Three prospective, randomized, multi-center, double-masked, parallel-group, dose-ranging, placebo-controlled studies comprise the LUMINATE clinical program. Study LX211-01, LUMINATE Posterior, evaluated 218 patients with active predominantly posterior disease manifestation with mean change in vitreous haze as the primary endpoint. Study LX211-02, LUMINATE Maintenance, evaluated 232 patients with quiescent disease with the proportion of subjects experiencing disease exacerbation as assessed by vitreous haze, anterior chamber cells or vision loss as primary endpoint. Study LX211-03, LUMINATE Anterior Active, evaluated 108 patients with active predominantly anterior disease manifestation with mean change in anterior chamber cells as the primary endpoint. The LUMINATE studies evaluated three doses of LUVENIQTM (LX211/voclosporin; 0.2mg/kg, 0.4mg/kg, and 0.6mg/kg administered orally twice daily) and placebo in a 2:2:2:1 ratio respectively.
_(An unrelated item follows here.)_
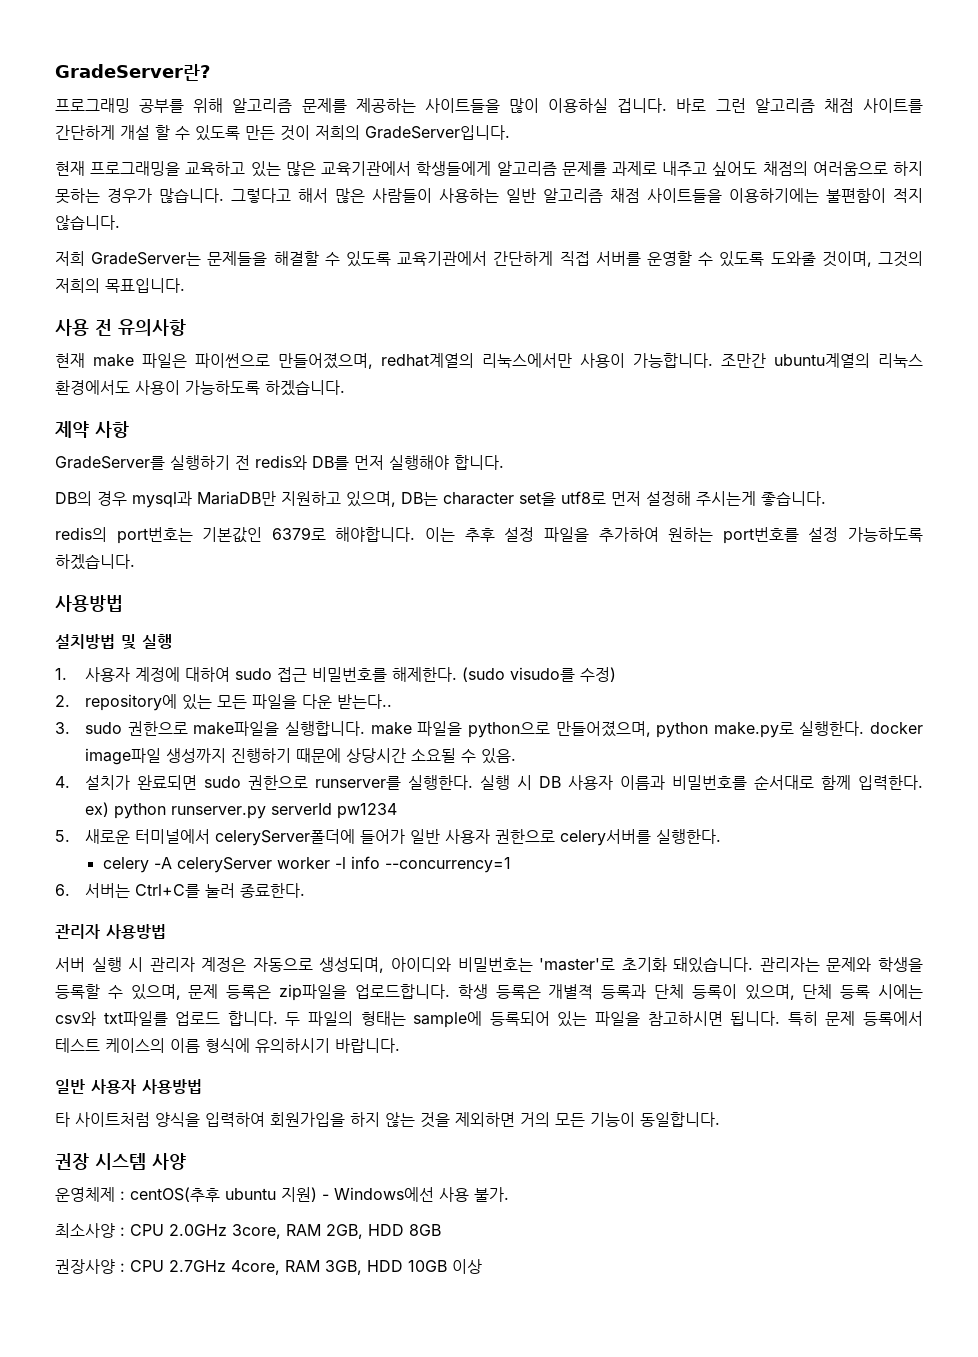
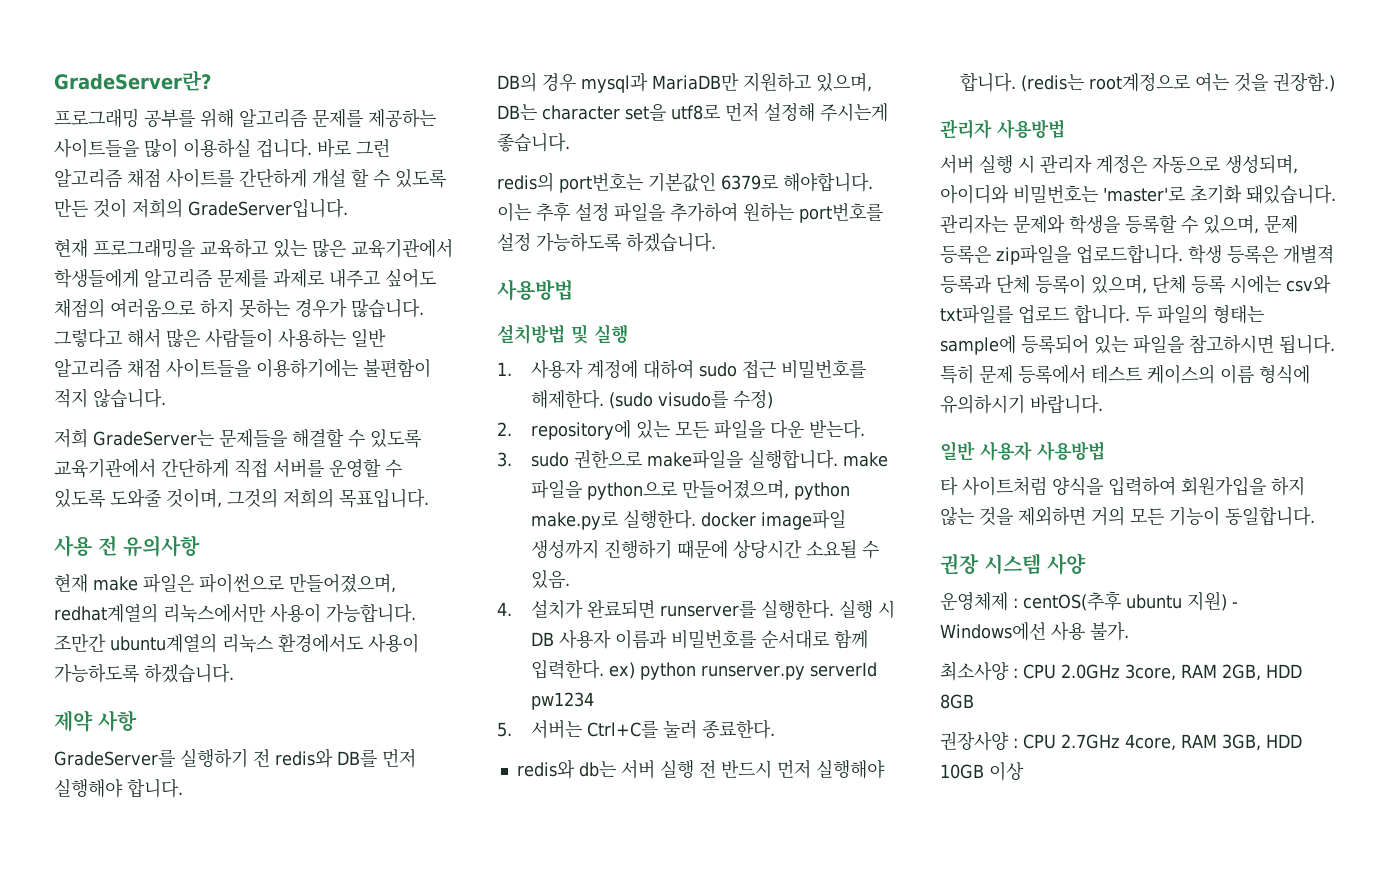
[337,694,393,709] 받는다.. -> [808,419,865,439] 받는다.
[204,775,309,790] sudo 권한으로 -> (655, 609) none
[85,829,722,846] [102,856,511,873] [55,883,306,898] 새로운 터미널에서 celeryServer폴더에 들어가 일반 사용자 권한으로 celery서버를 실행한다. // celery -A celeryServer worker -l info --concurrency=1 // 6. 서버는 Ctrl+C를 눌러 종료한다. -> [530,719,775,739] [516,759,885,779] [959,72,1335,92] 서버는 Ctrl+C를 눌러 종료한다. // redis와 db는 서버 실행 전 반드시 먼저 실행해야 합니다. (redis는 root계정으로 여는 것을 권장함.)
Data analysis for the three protocols will be completed by end of February 2009. A total of 558 subjects in 57 centers in North America, Europe and India were recruited. Median age of subjects at baseline in the LX211-01 study was 41.8 years, in the LX211-02 study 42.8 years, and in the LX211-03 study 36.7 years. Additional baseline characteristics included: mean duration since uveitis diagnosis (LX211-01: 4.3 years; LX211-02: 4.3 years; LX211-03: 4.5 years); systemic steroid dosage [prednisone or equivalent] (LX211-01: 22.6 mg/day; LX211-02: 15.5 mg/day; LX211-03: 19.8 mg/day); visual acuity [ETDRS] (LX211-01: 61.7 letters, LX211-02: 73.3 letters, LX211-03: 69.7 letters); mean vitreous haze (LX211-01: 2.1, LX211-02: 0.5, LX211-03: 0.9); mean anterior chamber cells (LX211-01: 0.6, LX211-02: 0.2, LX211-03: 2.2); and presence of bilateral disease (LX211-01: 86.7%, LX211-02: 89.0%, LX211-03: 74.8%).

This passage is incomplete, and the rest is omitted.